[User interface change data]
▼
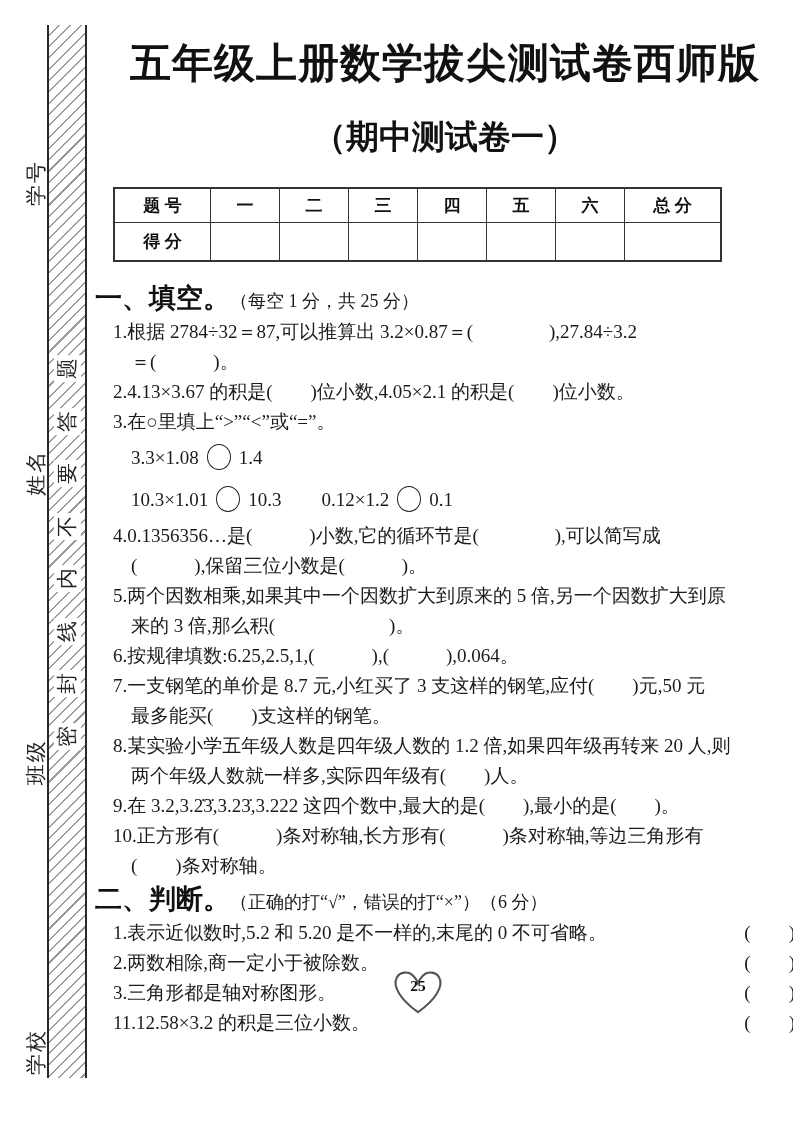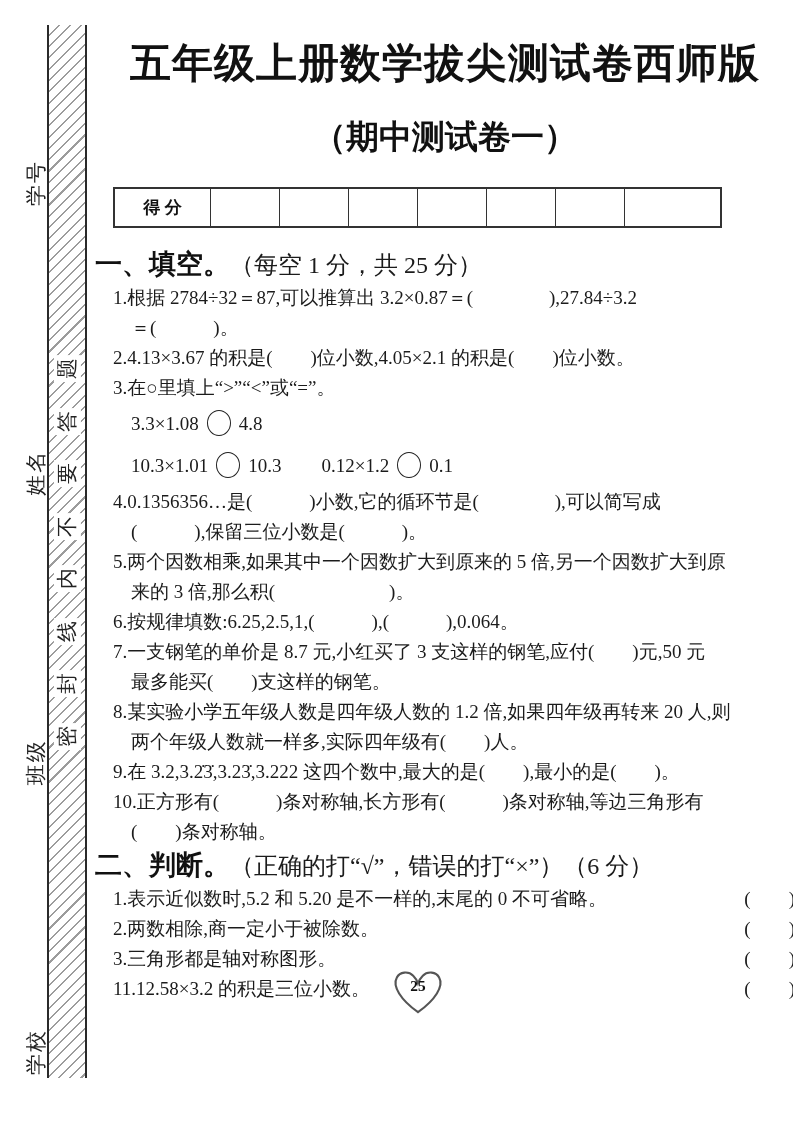--- a/index.html
+++ b/index.html
@@ -64,21 +64,21 @@
   .score-table .c0 { width:95px; } .score-table .cm { width:68px; }
   .score-table .cl { width:95px; }
 
   .body-text { margin-top:21px; font-size:19px; line-height:30px; }
 
   .sec-head { margin:3px 0 1px 0; }
   .sec-title {
     font-family:"Liberation Sans","DejaVu Sans",sans-serif;
     font-weight:bold; font-size:27px; color:#111;
   }
-  .sec-note { font-size:24px; }
+  .sec-note { font-size:18px; }
 
   .question { white-space:pre-wrap; padding-left:36px; text-indent:-18px; }
 
   .cmp-row { display:flex; align-items:center; padding:6px 0 6px 36px; }
   .cmp { margin-right:40px; white-space:nowrap; }
   .cmp:last-child { margin-right:0; }
   .circle {
     display:inline-block; width:22px; height:24px;
     border:1.7px solid #222; border-radius:50%;
     vertical-align:-6px; margin:0 8px; background:#fff;
@@ -126,20 +126,30 @@
   </div>
 </div>
 
 <div class="content">
 
   <div class="title">五年级上册数学拔尖测试卷西师版</div>
   <div class="subtitle">（期中测试卷一）</div>
 
   <table class="score-table">
     <tbody>
+        <tr class="r-head">
+      <td class="c0">题 号</td>
+      <td class="cm">一</td>
+      <td class="cm">二</td>
+      <td class="cm">三</td>
+      <td class="cm">四</td>
+      <td class="cm">五</td>
+      <td class="cm">六</td>
+      <td class="cl">总 分</td>
+    </tr>
     <tr class="r-score">
       <td class="c0">得 分</td>
       <td class="cm"></td>
       <td class="cm"></td>
       <td class="cm"></td>
       <td class="cm"></td>
       <td class="cm"></td>
       <td class="cm"></td>
       <td class="cl"></td>
     </tr>
@@ -151,21 +161,21 @@
     <div class="sec-head">
       <span class="sec-title">一、填空。</span><span class="sec-note">（每空 1 分，共 25 分）</span>
     </div>
 
     <div class="question">1.根据 2784÷32＝87,可以推算出 3.2×0.87＝(　　　　),27.84÷3.2
 ＝(　　　)。</div>
     <div class="question">2.4.13×3.67 的积是(　　)位小数,4.05×2.1 的积是(　　)位小数。</div>
     <div class="question">3.在○里填上“&gt;”“&lt;”或“=”。</div>
 
     <div class="cmp-row">
-      <span class="cmp"><span>3.3×1.08</span><span class="circle"></span><span>4.8</span></span>
+      <span class="cmp"><span>3.3×1.08</span><span class="circle"></span><span>1.4</span></span>
     </div>
     <div class="cmp-row">
       <span class="cmp"><span>10.3×1.01</span><span class="circle"></span><span>10.3</span></span>
       <span class="cmp"><span>0.12×1.2</span><span class="circle"></span><span>0.1</span></span>
     </div>
 
     <div class="question">4.0.1356356…是(　　　)小数,它的循环节是(　　　　),可以简写成
 (　　　),保留三位小数是(　　　)。</div>
     <div class="question">5.两个因数相乘,如果其中一个因数扩大到原来的 5 倍,另一个因数扩大到原
 来的 3 倍,那么积(　　　　　　)。</div>

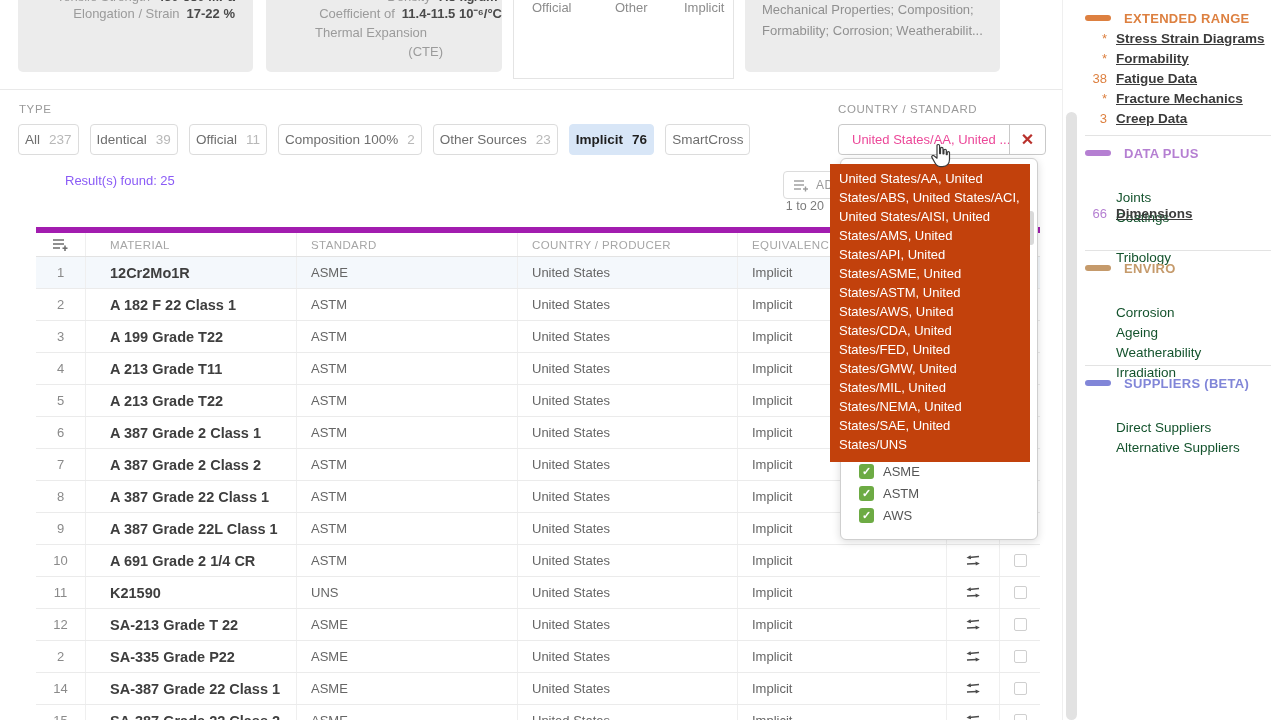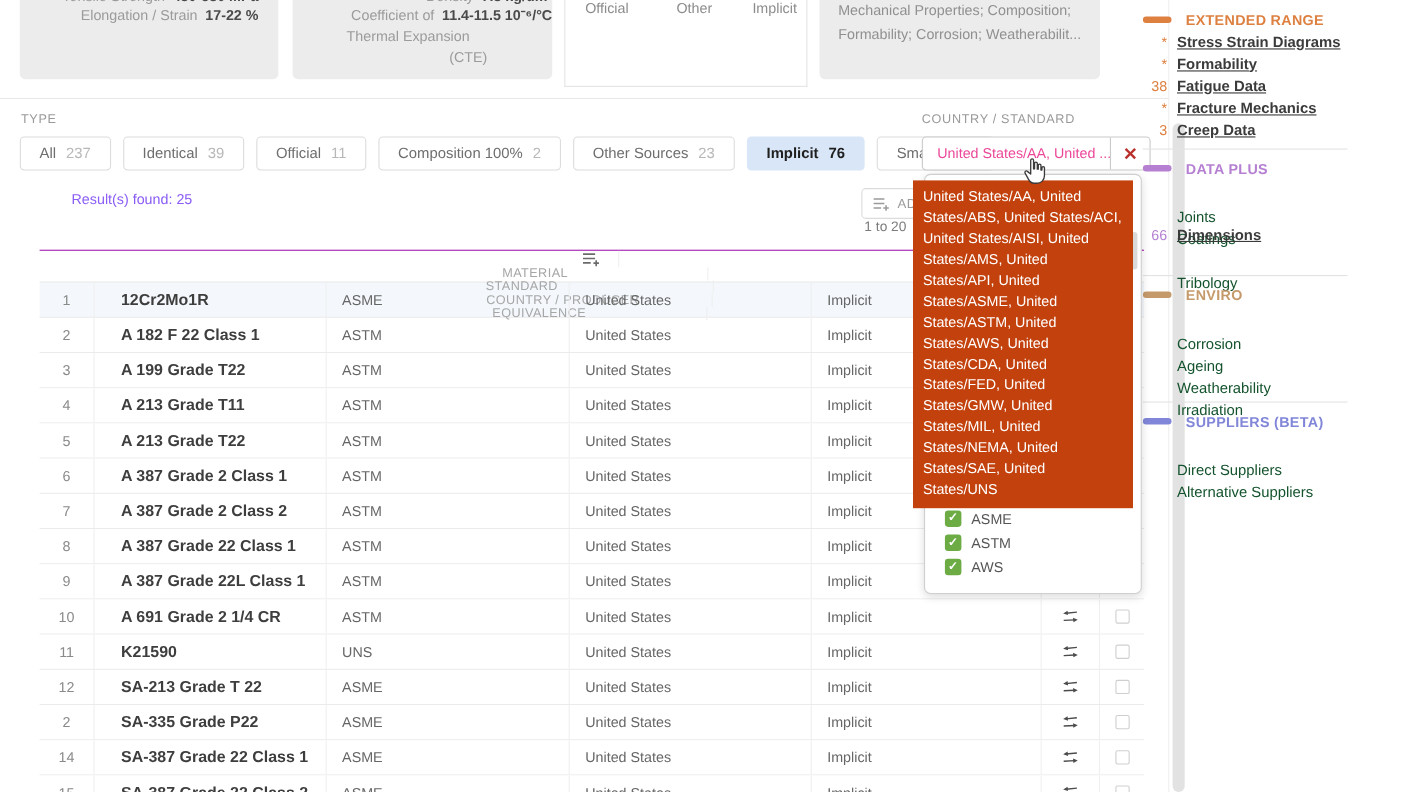--- a/index.html
+++ b/index.html
@@ -18,21 +18,21 @@
   .kv-label { color:#9b9b9b; }
   .kv-value { color:#4a4a4a; font-weight:bold; }
   .kv-sub   { color:#9b9b9b; font-size:13px; line-height:18px; position:absolute; text-align:right; }
   .tab-lbl { position:absolute; top:0; font-size:13px; color:#8c8c8c; }
   .card3-line { position:absolute; font-size:13px; color:#909090; line-height:20px; }
   .hline { position:absolute; background:#e9e9e9; height:1px; }
 
   
   .sec-label { position:absolute; font-size:11.5px; letter-spacing:.6px; color:#9a9a9a; }
   #type-buttons { position:absolute; left:18px; top:124px; display:flex; gap:11px; }
-  .fbtn { display:inline-flex; align-items:center; gap:9px; height:31px; padding:0 17px;
+  .fbtn { display:inline-flex; align-items:center; gap:9px; height:31px; padding:0 6px;
     border:1px solid #dcdcdc; border-radius:4px; background:#fff;
     font-size:13.5px; color:#6e6e6e; white-space:nowrap; cursor:pointer; }
   .fbtn .cnt { color:#b8b8b8; }
   .fbtn.sel { background:#d8e6f7; border-color:#d8e6f7; color:#1f1f1f; font-weight:bold; }
   .fbtn.sel .cnt { color:#1f1f1f; font-weight:bold; }
 
   #country-input { position:absolute; left:838px; top:124px; width:208px; height:31px;
     background:#fff; border:1px solid #c9c9c9; border-radius:4px; display:flex; align-items:center; }
   #country-text { flex:1; padding-left:13px; font-size:13px; color:#ec4899; white-space:nowrap; overflow:hidden; }
   #country-clear { width:36px; height:100%; border-left:1px solid #c9c9c9; display:flex;
@@ -40,22 +40,22 @@
 
   #results-found { position:absolute; left:65px; top:173px; font-size:13px; color:#8b5cf6; }
   #add-btn { position:absolute; left:783px; top:171px; width:120px; height:28px; background:#fff;
     border:1px solid #dcdcdc; border-radius:4px; display:flex; align-items:center; gap:7px;
     padding:0 10px; font-size:12px; letter-spacing:.4px; color:#9a9a9a; }
   #page-range { position:absolute; left:780px; top:199px; width:44px; text-align:right;
     font-size:12.5px; color:#7c7c7c; }
 
   
   #mtable { position:absolute; left:36px; top:227px; width:1004px; }
-  .thead { display:flex; height:30px; align-items:center; border-top:1px solid #a21caf;
-    border-bottom:1px solid #e3e3e3; color:#a6a6a6; font-size:11.5px; letter-spacing:.4px;flex-direction:column; }
+  .thead { display:flex; height:30px; align-items:center; border-top:6px solid #a21caf;
+    border-bottom:1px solid #e3e3e3; color:#a6a6a6; font-size:11.5px; letter-spacing:.4px; }
   .trow { display:flex; height:32px; align-items:center; border-bottom:1px solid #ebebeb;
     font-size:13px; color:#666; background:#fff; }
   .trow.hl { background:#f4f8fc; }
   .tc { height:100%; display:flex; align-items:center; border-right:1px solid #efefef; }
   .tc:last-child { border-right:none; }
   .c-num { width:50px; justify-content:center; color:#8a8a8a; }
   .c-mat { width:211px; padding-left:24px; }
   .trow .c-mat { font-weight:bold; font-size:14.5px; color:#3e3e3e; }
   .c-std { width:221px; padding-left:14px; }
   .c-cty { width:220px; padding-left:14px; }
@@ -79,21 +79,21 @@
 
   
   #tooltip { position:absolute; left:830px; top:164px; width:200px; background:#c2410c;
     color:#fff; font-size:13px; line-height:19px; padding:5px 9px 8px; z-index:6; }
   #cursor { position:absolute; left:929px; top:143px; z-index:9; }
 
   
   #main-scrollbar { position:absolute; left:1066px; top:112px; width:11px; height:608px;
     background:#e2e2e2; border-radius:6px; }
   .vline { position:absolute; left:1062px; top:0; width:1px; height:720px; background:#efefef; }
-  #sidebar { position:absolute; left:1039px; top:8px; width:192px; }
+  #sidebar { position:absolute; left:1085px; top:8px; width:192px; }
   .sb-header { display:flex; align-items:center; height:20px; font-size:13px; font-weight:bold; letter-spacing:.3px; }
   .sb-pill { width:26px; height:6px; border-radius:3px; margin-right:13px; flex:none; }
   .sb-item { display:flex; align-items:center; height:20px; font-size:13.5px; }
   .sb-badge { width:31px; text-align:right; padding-right:9px; font-size:13px; flex:none; }
   .sb-link { color:#3b3b3b; font-weight:bold; text-decoration:underline; cursor:pointer; }
   .sb-dis { color:#14532d;margin-top:48px; }
   .sb-div { border-top:1px solid #e3e3e3; margin:7px 0; width:186px; }
   svg { display:block; }
 </style>
 </head>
▲
§ **THE TASK**:
For this exercise, copy the entries above exactly and skip any picture.

§ **ANSWER TO THIS PROBLEM**:
--- a/index.html
+++ b/index.html
@@ -64,21 +64,21 @@
   .score-table .c0 { width:95px; } .score-table .cm { width:68px; }
   .score-table .cl { width:95px; }
 
   .body-text { margin-top:21px; font-size:19px; line-height:30px; }
 
   .sec-head { margin:3px 0 1px 0; }
   .sec-title {
     font-family:"Liberation Sans","DejaVu Sans",sans-serif;
     font-weight:bold; font-size:27px; color:#111;
   }
-  .sec-note { font-size:24px; }
+  .sec-note { font-size:18px; }
 
   .question { white-space:pre-wrap; padding-left:36px; text-indent:-18px; }
 
   .cmp-row { display:flex; align-items:center; padding:6px 0 6px 36px; }
   .cmp { margin-right:40px; white-space:nowrap; }
   .cmp:last-child { margin-right:0; }
   .circle {
     display:inline-block; width:22px; height:24px;
     border:1.7px solid #222; border-radius:50%;
     vertical-align:-6px; margin:0 8px; background:#fff;
@@ -126,20 +126,30 @@
   </div>
 </div>
 
 <div class="content">
 
   <div class="title">五年级上册数学拔尖测试卷西师版</div>
   <div class="subtitle">（期中测试卷一）</div>
 
   <table class="score-table">
     <tbody>
+        <tr class="r-head">
+      <td class="c0">题 号</td>
+      <td class="cm">一</td>
+      <td class="cm">二</td>
+      <td class="cm">三</td>
+      <td class="cm">四</td>
+      <td class="cm">五</td>
+      <td class="cm">六</td>
+      <td class="cl">总 分</td>
+    </tr>
     <tr class="r-score">
       <td class="c0">得 分</td>
       <td class="cm"></td>
       <td class="cm"></td>
       <td class="cm"></td>
       <td class="cm"></td>
       <td class="cm"></td>
       <td class="cm"></td>
       <td class="cl"></td>
     </tr>
@@ -151,21 +161,21 @@
     <div class="sec-head">
       <span class="sec-title">一、填空。</span><span class="sec-note">（每空 1 分，共 25 分）</span>
     </div>
 
     <div class="question">1.根据 2784÷32＝87,可以推算出 3.2×0.87＝(　　　　),27.84÷3.2
 ＝(　　　)。</div>
     <div class="question">2.4.13×3.67 的积是(　　)位小数,4.05×2.1 的积是(　　)位小数。</div>
     <div class="question">3.在○里填上“&gt;”“&lt;”或“=”。</div>
 
     <div class="cmp-row">
-      <span class="cmp"><span>3.3×1.08</span><span class="circle"></span><span>4.8</span></span>
+      <span class="cmp"><span>3.3×1.08</span><span class="circle"></span><span>1.4</span></span>
     </div>
     <div class="cmp-row">
       <span class="cmp"><span>10.3×1.01</span><span class="circle"></span><span>10.3</span></span>
       <span class="cmp"><span>0.12×1.2</span><span class="circle"></span><span>0.1</span></span>
     </div>
 
     <div class="question">4.0.1356356…是(　　　)小数,它的循环节是(　　　　),可以简写成
 (　　　),保留三位小数是(　　　)。</div>
     <div class="question">5.两个因数相乘,如果其中一个因数扩大到原来的 5 倍,另一个因数扩大到原
 来的 3 倍,那么积(　　　　　　)。</div>

--- a/index.html
+++ b/index.html
@@ -18,21 +18,21 @@
   .kv-label { color:#9b9b9b; }
   .kv-value { color:#4a4a4a; font-weight:bold; }
   .kv-sub   { color:#9b9b9b; font-size:13px; line-height:18px; position:absolute; text-align:right; }
   .tab-lbl { position:absolute; top:0; font-size:13px; color:#8c8c8c; }
   .card3-line { position:absolute; font-size:13px; color:#909090; line-height:20px; }
   .hline { position:absolute; background:#e9e9e9; height:1px; }
 
   
   .sec-label { position:absolute; font-size:11.5px; letter-spacing:.6px; color:#9a9a9a; }
   #type-buttons { position:absolute; left:18px; top:124px; display:flex; gap:11px; }
-  .fbtn { display:inline-flex; align-items:center; gap:9px; height:31px; padding:0 17px;
+  .fbtn { display:inline-flex; align-items:center; gap:9px; height:31px; padding:0 6px;
     border:1px solid #dcdcdc; border-radius:4px; background:#fff;
     font-size:13.5px; color:#6e6e6e; white-space:nowrap; cursor:pointer; }
   .fbtn .cnt { color:#b8b8b8; }
   .fbtn.sel { background:#d8e6f7; border-color:#d8e6f7; color:#1f1f1f; font-weight:bold; }
   .fbtn.sel .cnt { color:#1f1f1f; font-weight:bold; }
 
   #country-input { position:absolute; left:838px; top:124px; width:208px; height:31px;
     background:#fff; border:1px solid #c9c9c9; border-radius:4px; display:flex; align-items:center; }
   #country-text { flex:1; padding-left:13px; font-size:13px; color:#ec4899; white-space:nowrap; overflow:hidden; }
   #country-clear { width:36px; height:100%; border-left:1px solid #c9c9c9; display:flex;
@@ -40,22 +40,22 @@
 
   #results-found { position:absolute; left:65px; top:173px; font-size:13px; color:#8b5cf6; }
   #add-btn { position:absolute; left:783px; top:171px; width:120px; height:28px; background:#fff;
     border:1px solid #dcdcdc; border-radius:4px; display:flex; align-items:center; gap:7px;
     padding:0 10px; font-size:12px; letter-spacing:.4px; color:#9a9a9a; }
   #page-range { position:absolute; left:780px; top:199px; width:44px; text-align:right;
     font-size:12.5px; color:#7c7c7c; }
 
   
   #mtable { position:absolute; left:36px; top:227px; width:1004px; }
-  .thead { display:flex; height:30px; align-items:center; border-top:1px solid #a21caf;
-    border-bottom:1px solid #e3e3e3; color:#a6a6a6; font-size:11.5px; letter-spacing:.4px;flex-direction:column; }
+  .thead { display:flex; height:30px; align-items:center; border-top:6px solid #a21caf;
+    border-bottom:1px solid #e3e3e3; color:#a6a6a6; font-size:11.5px; letter-spacing:.4px; }
   .trow { display:flex; height:32px; align-items:center; border-bottom:1px solid #ebebeb;
     font-size:13px; color:#666; background:#fff; }
   .trow.hl { background:#f4f8fc; }
   .tc { height:100%; display:flex; align-items:center; border-right:1px solid #efefef; }
   .tc:last-child { border-right:none; }
   .c-num { width:50px; justify-content:center; color:#8a8a8a; }
   .c-mat { width:211px; padding-left:24px; }
   .trow .c-mat { font-weight:bold; font-size:14.5px; color:#3e3e3e; }
   .c-std { width:221px; padding-left:14px; }
   .c-cty { width:220px; padding-left:14px; }
@@ -79,21 +79,21 @@
 
   
   #tooltip { position:absolute; left:830px; top:164px; width:200px; background:#c2410c;
     color:#fff; font-size:13px; line-height:19px; padding:5px 9px 8px; z-index:6; }
   #cursor { position:absolute; left:929px; top:143px; z-index:9; }
 
   
   #main-scrollbar { position:absolute; left:1066px; top:112px; width:11px; height:608px;
     background:#e2e2e2; border-radius:6px; }
   .vline { position:absolute; left:1062px; top:0; width:1px; height:720px; background:#efefef; }
-  #sidebar { position:absolute; left:1039px; top:8px; width:192px; }
+  #sidebar { position:absolute; left:1085px; top:8px; width:192px; }
   .sb-header { display:flex; align-items:center; height:20px; font-size:13px; font-weight:bold; letter-spacing:.3px; }
   .sb-pill { width:26px; height:6px; border-radius:3px; margin-right:13px; flex:none; }
   .sb-item { display:flex; align-items:center; height:20px; font-size:13.5px; }
   .sb-badge { width:31px; text-align:right; padding-right:9px; font-size:13px; flex:none; }
   .sb-link { color:#3b3b3b; font-weight:bold; text-decoration:underline; cursor:pointer; }
   .sb-dis { color:#14532d;margin-top:48px; }
   .sb-div { border-top:1px solid #e3e3e3; margin:7px 0; width:186px; }
   svg { display:block; }
 </style>
 </head>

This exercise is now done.